# Records supplied:
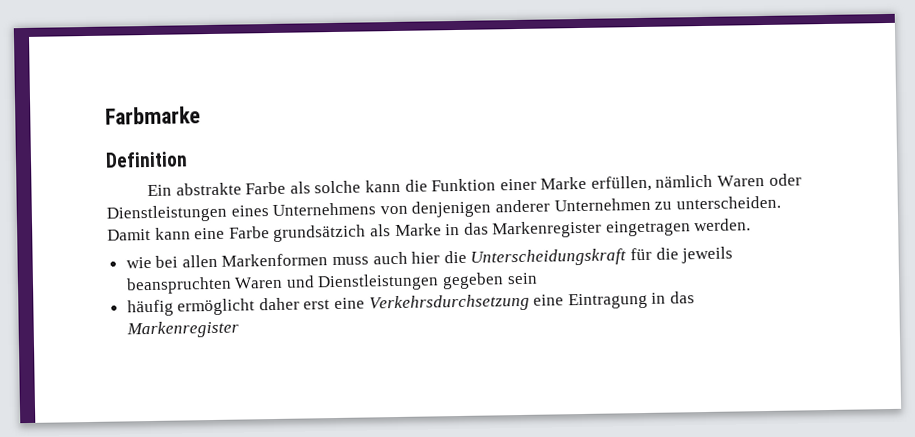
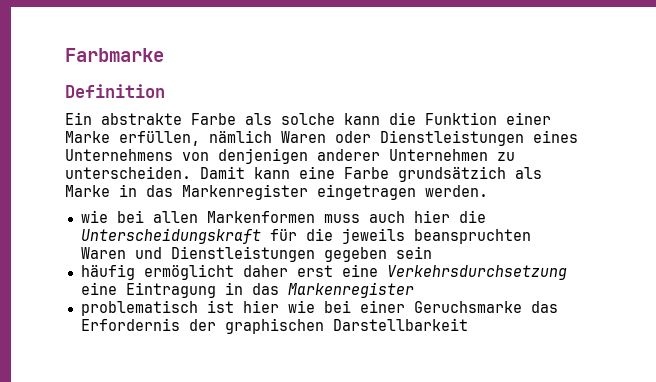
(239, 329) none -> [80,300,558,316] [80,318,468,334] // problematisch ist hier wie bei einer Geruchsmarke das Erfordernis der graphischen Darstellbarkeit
---
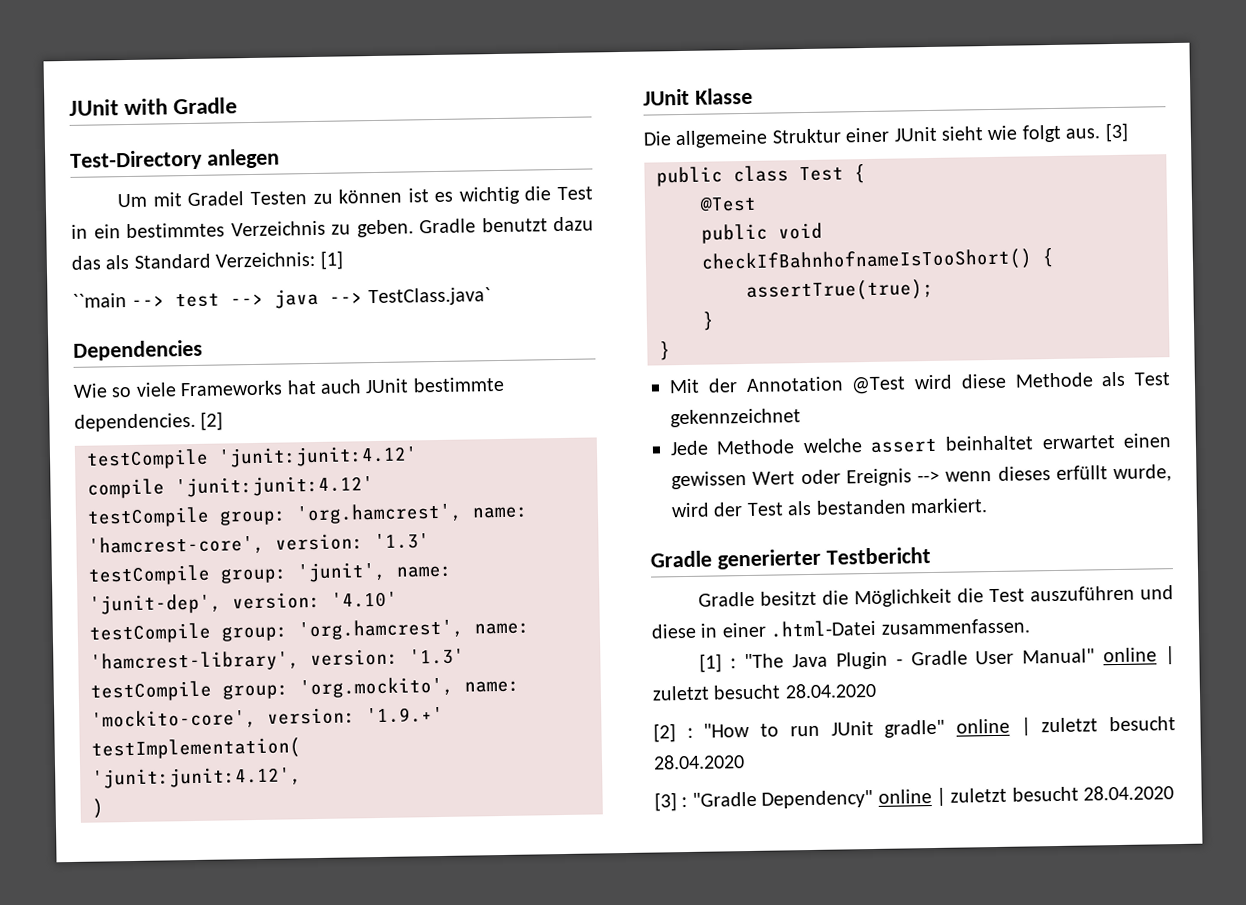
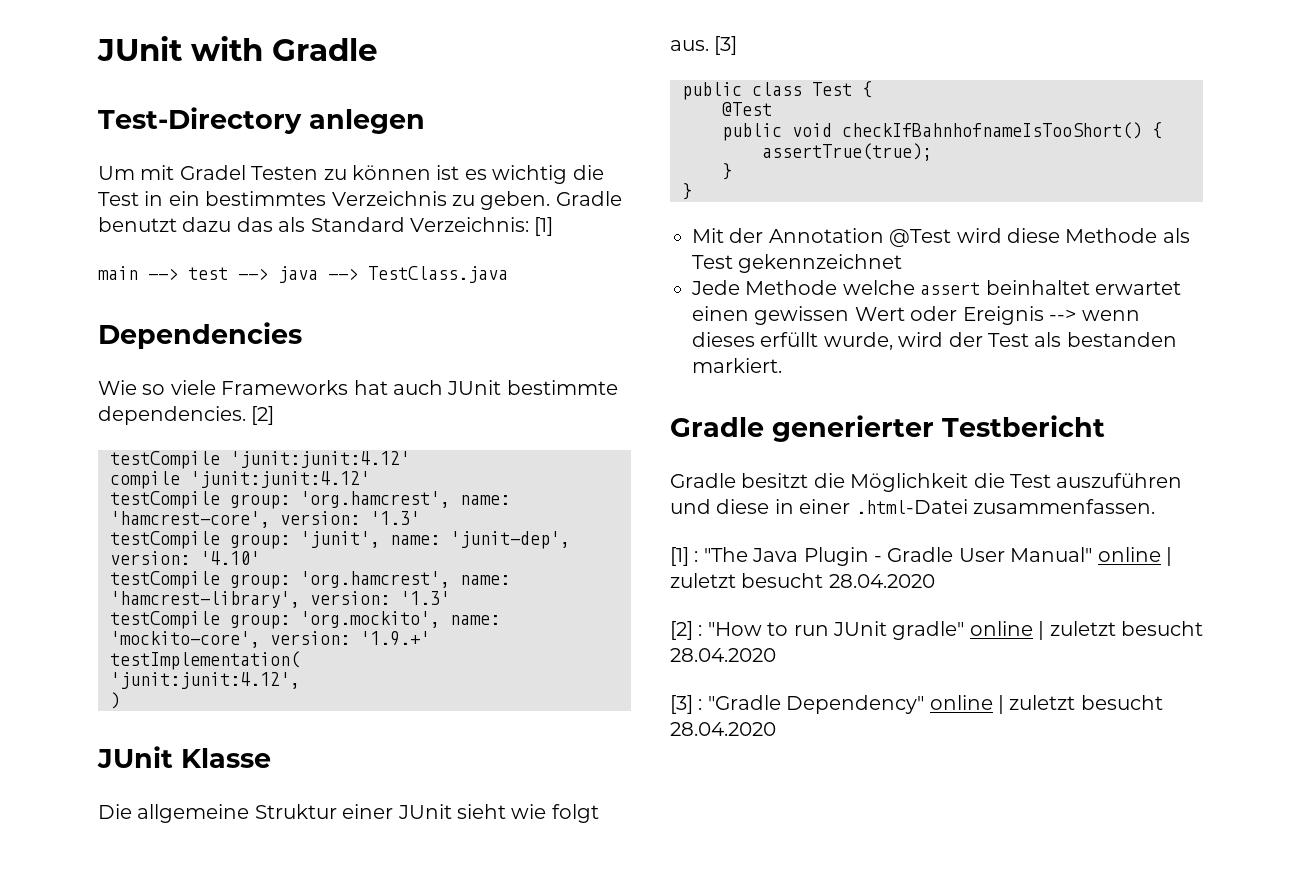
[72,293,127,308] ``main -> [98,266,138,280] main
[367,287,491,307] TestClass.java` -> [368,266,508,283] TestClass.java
==
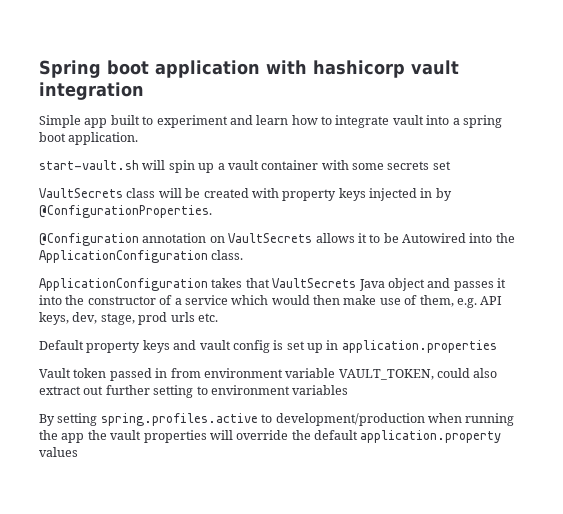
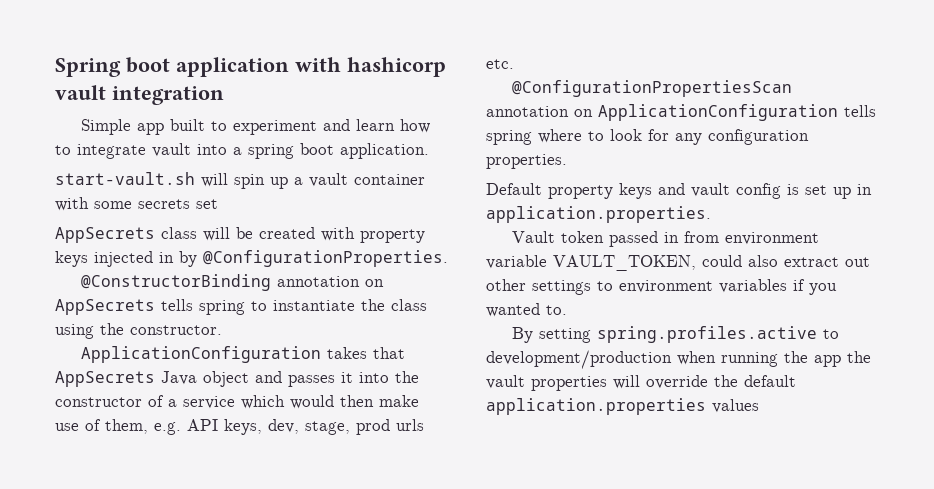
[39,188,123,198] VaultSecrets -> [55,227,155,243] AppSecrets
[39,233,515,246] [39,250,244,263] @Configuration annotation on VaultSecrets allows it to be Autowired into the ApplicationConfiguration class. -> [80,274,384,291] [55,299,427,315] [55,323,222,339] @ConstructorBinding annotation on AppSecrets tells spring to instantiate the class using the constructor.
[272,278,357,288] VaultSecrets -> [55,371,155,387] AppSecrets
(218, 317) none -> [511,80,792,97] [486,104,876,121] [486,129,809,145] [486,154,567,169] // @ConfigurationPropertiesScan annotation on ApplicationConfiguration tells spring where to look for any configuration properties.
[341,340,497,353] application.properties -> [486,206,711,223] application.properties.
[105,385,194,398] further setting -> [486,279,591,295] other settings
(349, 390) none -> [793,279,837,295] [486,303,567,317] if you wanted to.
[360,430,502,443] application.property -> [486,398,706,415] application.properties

# Brief:
Looking at the records, state how many lines contain "AppSecrets" and write nothing besides that number.

# Expected answer:
3